The choice of azolectin and lecithin were dictated by the presence of negatively charged lipids, which are also the main type of bacterial membrane lipid. Thus, they may enable the testing of broad-spectrum antimicrobial peptides.

4.4. Hysteresis

Three compression and decompression cycles at 10 mm/min were applied to reveal the hysteresis loops. The measurements range was determined on the basis of isotherm courses in the FilmwareX 4.0 program. Using the formula proposed by Georgiev et al. [38], the isotherm compression reversibility factor was calculated using the following formula:

$$Rv=\frac{{\left({\int }_{A_{collapse}}^{A_{lift-off}}\pi dA\right)}_{expansion}}{{\left({\int }_{A_{collapse}}^{A_{lift-off}}\pi dA\right)}_{comprension}}·100\mathrm{\%}$$

where R_v—compression reversibility factor, A_lift-off—lift-off area of surface pressure, and A_collapse—area corresponding to the monolayer collapse.

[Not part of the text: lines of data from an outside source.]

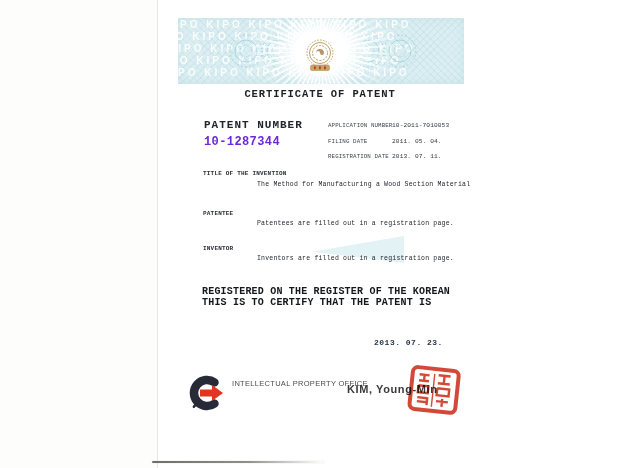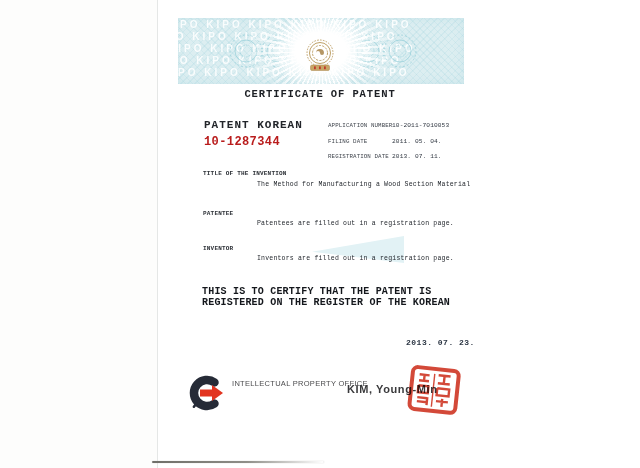--- a/index.html
+++ b/index.html
@@ -22,32 +22,32 @@
           repeating-conic-gradient(rgba(255,255,255,.92) 0 2.5deg,rgba(255,255,255,0) 2.5deg 6.5deg);
         -webkit-mask:radial-gradient(closest-side,#000 0 55%,transparent 97%);
         mask:radial-gradient(closest-side,#000 0 55%,transparent 97%);}
   .emblem{position:absolute;left:125px;top:21px;}
   
   .title{position:absolute;left:0;right:0;top:88px;text-align:center;
         font:bold 10.5px "Liberation Mono",monospace;letter-spacing:.9px;color:#1d2025;}
   .pn-label{position:absolute;left:204px;top:119px;font:bold 11px "Liberation Mono",monospace;
         letter-spacing:1px;color:#22252a;}
   .pn-value{position:absolute;left:204px;top:135px;font:bold 12px "Liberation Mono",monospace;
-        letter-spacing:.4px;color:#b91c1c;}
+        letter-spacing:.4px;color:#6d28d9;}
   .field-row{position:absolute;left:328px;width:170px;height:10px;}
   .field-label{position:absolute;left:0;font:5.8px "Liberation Mono",monospace;color:#41464e;letter-spacing:.1px;}
   .field-value{position:absolute;left:64px;font:6.2px "Liberation Mono",monospace;color:#333a44;letter-spacing:.1px;}
   .sec-label{position:absolute;left:203px;font:bold 6px "Liberation Mono",monospace;color:#2c3036;letter-spacing:.2px;}
   .sec-value{position:absolute;left:257px;font:6.5px "Liberation Mono",monospace;color:#24282e;letter-spacing:.2px;z-index:2;}
   .tri-wm{position:absolute;left:312px;top:236px;width:92px;height:27px;background:#e2f2f5;
         clip-path:polygon(0 58%,100% 0,100% 100%);z-index:1;}
   .statement{position:absolute;left:202px;top:286px;z-index:2;}
   .statement div{font:bold 10px "Liberation Mono",monospace;letter-spacing:.2px;line-height:11.2px;color:#14171c;}
   .date{position:absolute;left:374px;top:338px;font:bold 8px "Liberation Mono",monospace;
-        letter-spacing:.5px;color:#2c3644;margin-left:32px;}
+        letter-spacing:.5px;color:#2c3644;}
   
   .logo{position:absolute;left:187px;top:372px;}
   .org{position:absolute;left:232px;top:378px;font:7.5px "Liberation Sans",sans-serif;
         color:#4c4c4e;line-height:11px;letter-spacing:.3px;}
   .name{position:absolute;left:347px;top:383px;font:bold 11px "Liberation Sans",sans-serif;
         color:#3a3a3c;letter-spacing:.6px;}
   .stamp{position:absolute;left:407px;top:365px;transform:rotate(6deg);mix-blend-mode:multiply;}
   .bottom-edge{position:absolute;left:152px;top:461px;width:172px;height:2px;border-radius:1px;
         background:linear-gradient(to right,#6f6e68,#8f8e88 55%,rgba(160,160,155,0));
         box-shadow:0 0 1px rgba(120,120,115,.5);}
@@ -96,21 +96,21 @@
       <path d="M13 14 a4 4 0 1 1 8 0 a2 2 0 0 1 -4 0 a2 2 0 0 0 -4 0 Z" fill="#a8854a" fill-opacity=".85"></path>
       <rect x="7.5" y="26" width="19" height="5.5" rx="1.5" fill="#c7a566" stroke="#a8854a" stroke-width=".5"></rect>
       <rect x="11" y="27.4" width="1.8" height="2.8" fill="#c03b2a"></rect>
       <rect x="16" y="27.4" width="1.8" height="2.8" fill="#c03b2a"></rect>
       <rect x="21" y="27.4" width="1.8" height="2.8" fill="#c03b2a"></rect>
     </svg>
   </div>
 
   <div class="title">CERTIFICATE OF PATENT</div>
 
-  <div class="pn-label">PATENT KOREAN</div>
+  <div class="pn-label">PATENT NUMBER</div>
   <div class="pn-value">10-1287344</div>
 
   <div class="field-row" style="top:122px">
     <span class="field-label">APPLICATION NUMBER</span>
     <span class="field-value">10-2011-7010053</span>
   </div>
   <div class="field-row" style="top:138px">
     <span class="field-label">FILING DATE</span>
     <span class="field-value">2011. 05. 04.</span>
   </div>
@@ -124,22 +124,22 @@
   <div class="sec-label" style="top:170px">TITLE OF THE INVENTION</div>
   <div class="sec-value" style="top:181px">The Method for Manufacturing a Wood Section Material</div>
 
   <div class="sec-label" style="top:210px">PATENTEE</div>
   <div class="sec-value" style="top:220px">Patentees are filled out in a registration page.</div>
 
   <div class="sec-label" style="top:245px">INVENTOR</div>
   <div class="sec-value" style="top:255px">Inventors are filled out in a registration page.</div>
 
   <div class="statement">
+    <div>REGISTERED ON THE REGISTER OF THE KOREAN</div>
     <div>THIS IS TO CERTIFY THAT THE PATENT IS</div>
-    <div>REGISTERED ON THE REGISTER OF THE KOREAN</div>
   </div>
 
   <div class="date">2013. 07. 23.</div>
 
   <svg class="logo" width="40" height="42" viewBox="0 0 40 42">
     <path d="M27.5 10.4 A13 13 0 1 0 27.5 31.6" fill="none" stroke="#262b37" stroke-width="8.5" stroke-linecap="round"></path>
     <path d="M9.5 31.5 l-2.6 3.2" stroke="#262b37" stroke-width="2.6" stroke-linecap="round"></path>
     <polygon points="13,17.5 25,17.5 25,13 36,21 25,29 25,24.5 13,24.5" fill="#e23420"></polygon>
   </svg>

4.5. Compressibility Coefficient of the Monolayer

The monolayer compressibility coefficient reflects the mechanical properties of the monolayer, and was calculated according to the following formula:

$$C_S^{-1}=-A\left(\frac{d\pi }{dA}\right)$$

where C_S⁻¹—compressibility factor [mN/m], A—surface area per molecule [Ų/molecule], and π—surface pressure [mN/m].

5. Conclusions

Studies have shown that the peptides (WKWK)₂-KWKWK-NH₂, (C12)₂-KKKK-NH₂, (KWK)₂-KWWW-NH₂, and (KK)₂-KWWW-NH₂ affect the organization of monolayer molecules, both those made of azolectin and of lecithin, at the liquid/air interface. They cause a change in their surface properties, depending on the structure of peptide implemented into the monolayer, as well as on the type of monolayer itself. The addition of peptides to the aqueous subphase shifts the phase transition in the monolayers towards smaller areas per molecule in all cases. This is equivalent to layer compression and leads to a denser packing of molecules on the surface of the subphase. A clear differentiation between the compression isotherms of the azolectin and lecithin monolayers was demonstrated. In the first case, we noticed a decrease in the plateau pressure after the addition of peptides, while, in the second, we noticed an increase. This is due to the fact that the addition of peptides diminishes the tension of the azolectin monolayer and increases the tension of the lecithin monolayer. The surface pressure parameter, compressibility, and compression reversibility of the monolayer can be used to rationally design antimicrobial agents with selective toxicity to specific organisms.